:: WHAT THE TASK ASKS ::
Which lines of the data include the string "Internal"? List them all.

Collected data:
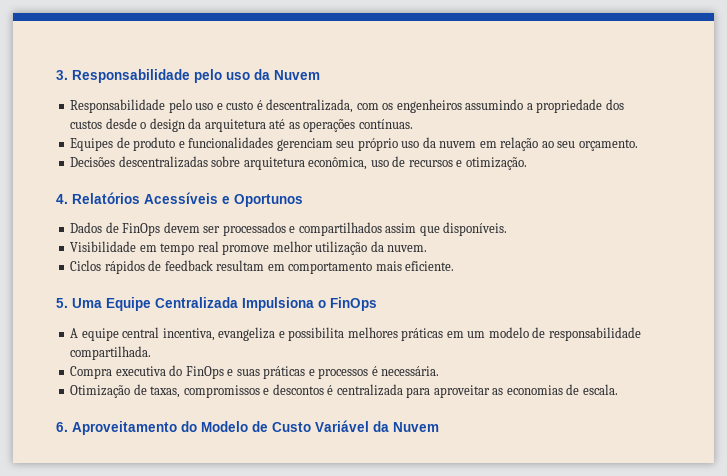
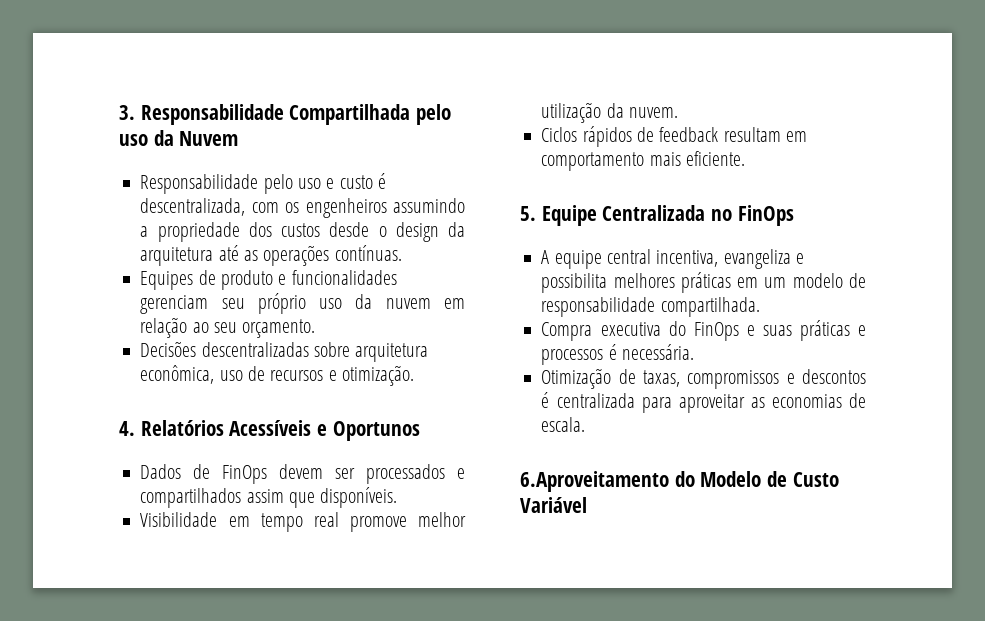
- 3. Responsabilidade pelo uso da Nuvem
+ 3. Responsabilidade Compartilhada pelo uso da Nuvem
- 5. Uma Equipe Centralizada Impulsiona o FinOps
+ 5. Equipe Centralizada no FinOps
- 6. Aproveitamento do Modelo de Custo Variável da Nuvem
+ 6.Aproveitamento do Modelo de Custo Variável

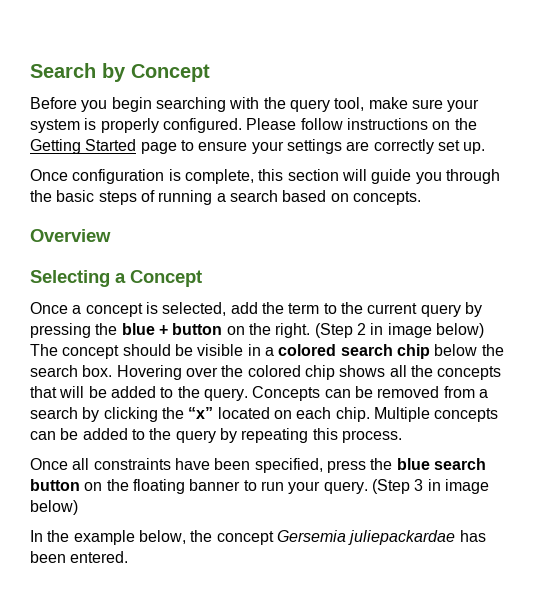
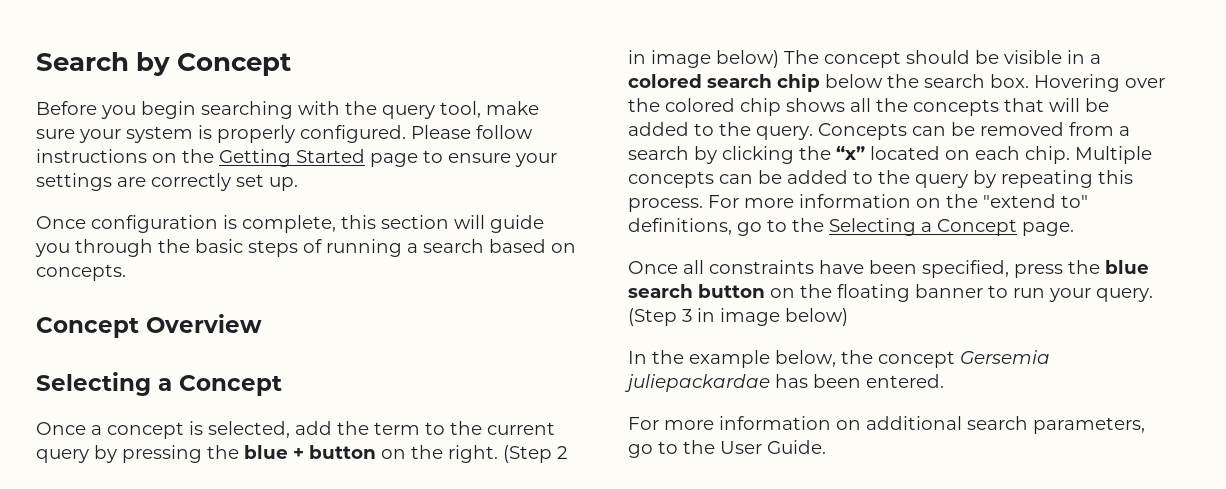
- Overview
+ Concept Overview
+ For more information on the "extend to" definitions, go to the Selecting a Concept page.
+ For more information on additional search parameters, go to the User Guide.

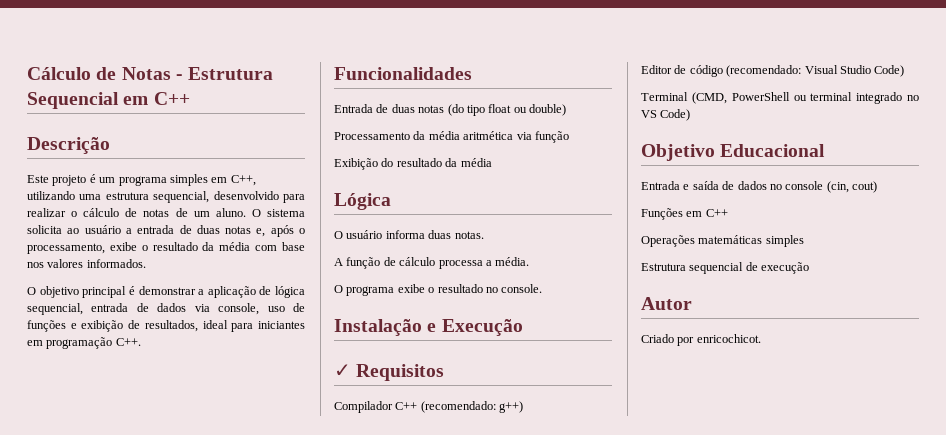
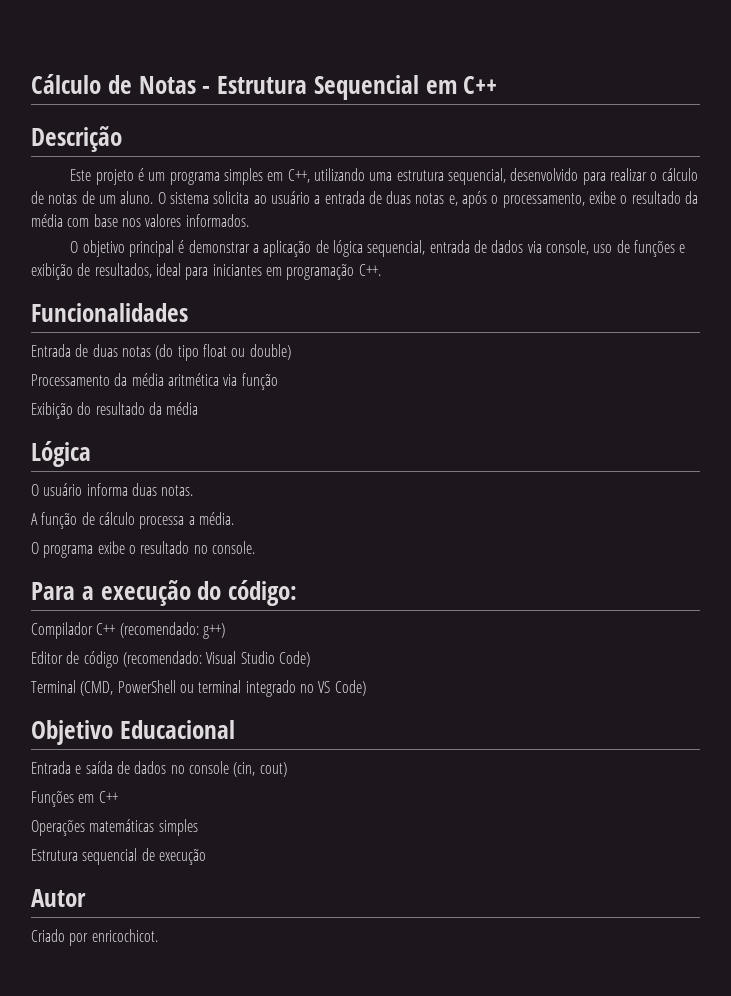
- Instalação e Execução
- ✓ Requisitos
+ Para a execução do código:

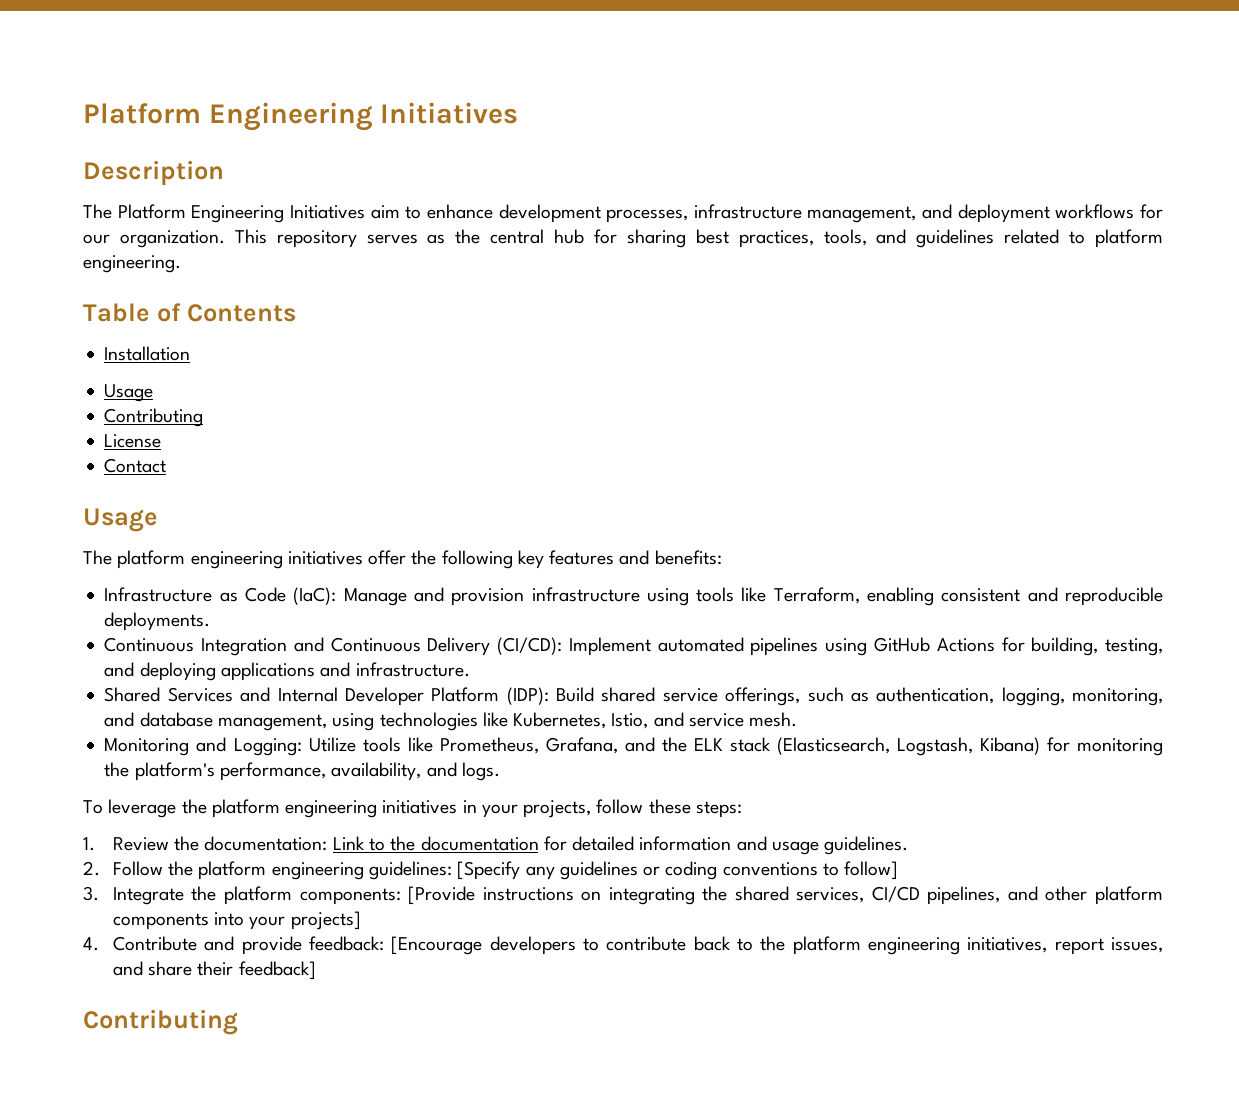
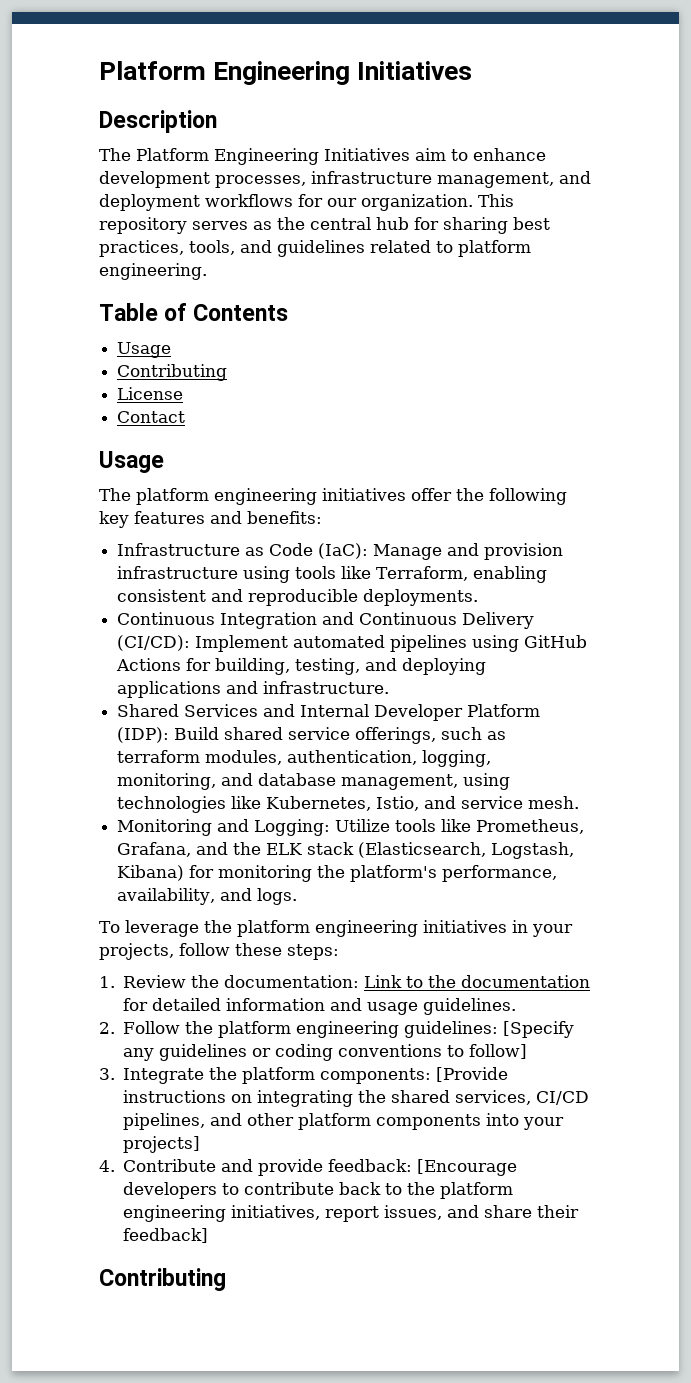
- Installation
- Shared Services and Internal Developer Platform (IDP): Build shared service offerings, such as authentication, logging, monitoring, and database management, using technologies like Kubernetes, Istio, and service mesh.
+ Shared Services and Internal Developer Platform (IDP): Build shared service offerings, such as terraform modules, authentication, logging, monitoring, and database management, using technologies like Kubernetes, Istio, and service mesh.

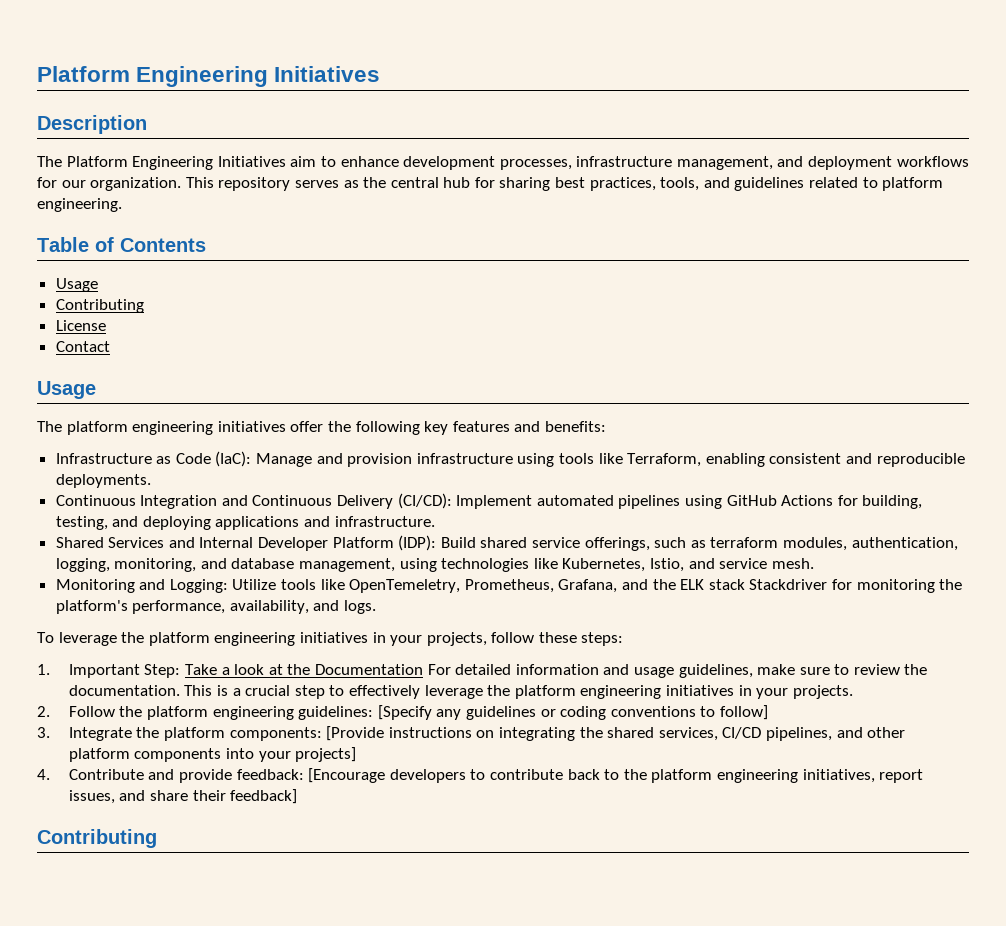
- Monitoring and Logging: Utilize tools like Prometheus, Grafana, and the ELK stack (Elasticsearch, Logstash, Kibana) for monitoring the platform's performance, availability, and logs.
+ Monitoring and Logging: Utilize tools like OpenTemeletry, Prometheus, Grafana, and the ELK stack Stackdriver for monitoring the platform's performance, availability, and logs.
- 1. Review the documentation: Link to the documentation for detailed information and usage guidelines.
+ 1. Important Step: Take a look at the Documentation For detailed information and usage guidelines, make sure to review the documentation. This is a crucial step to effectively leverage the platform engineering initiatives in your projects.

:: ANSWER BOX ::
- Shared Services and Internal Developer Platform (IDP): Build shared service offerings, such as authentication, logging, monitoring, and database management, using technologies like Kubernetes, Istio, and service mesh.
+ Shared Services and Internal Developer Platform (IDP): Build shared service offerings, such as terraform modules, authentication, logging, monitoring, and database management, using technologies like Kubernetes, Istio, and service mesh.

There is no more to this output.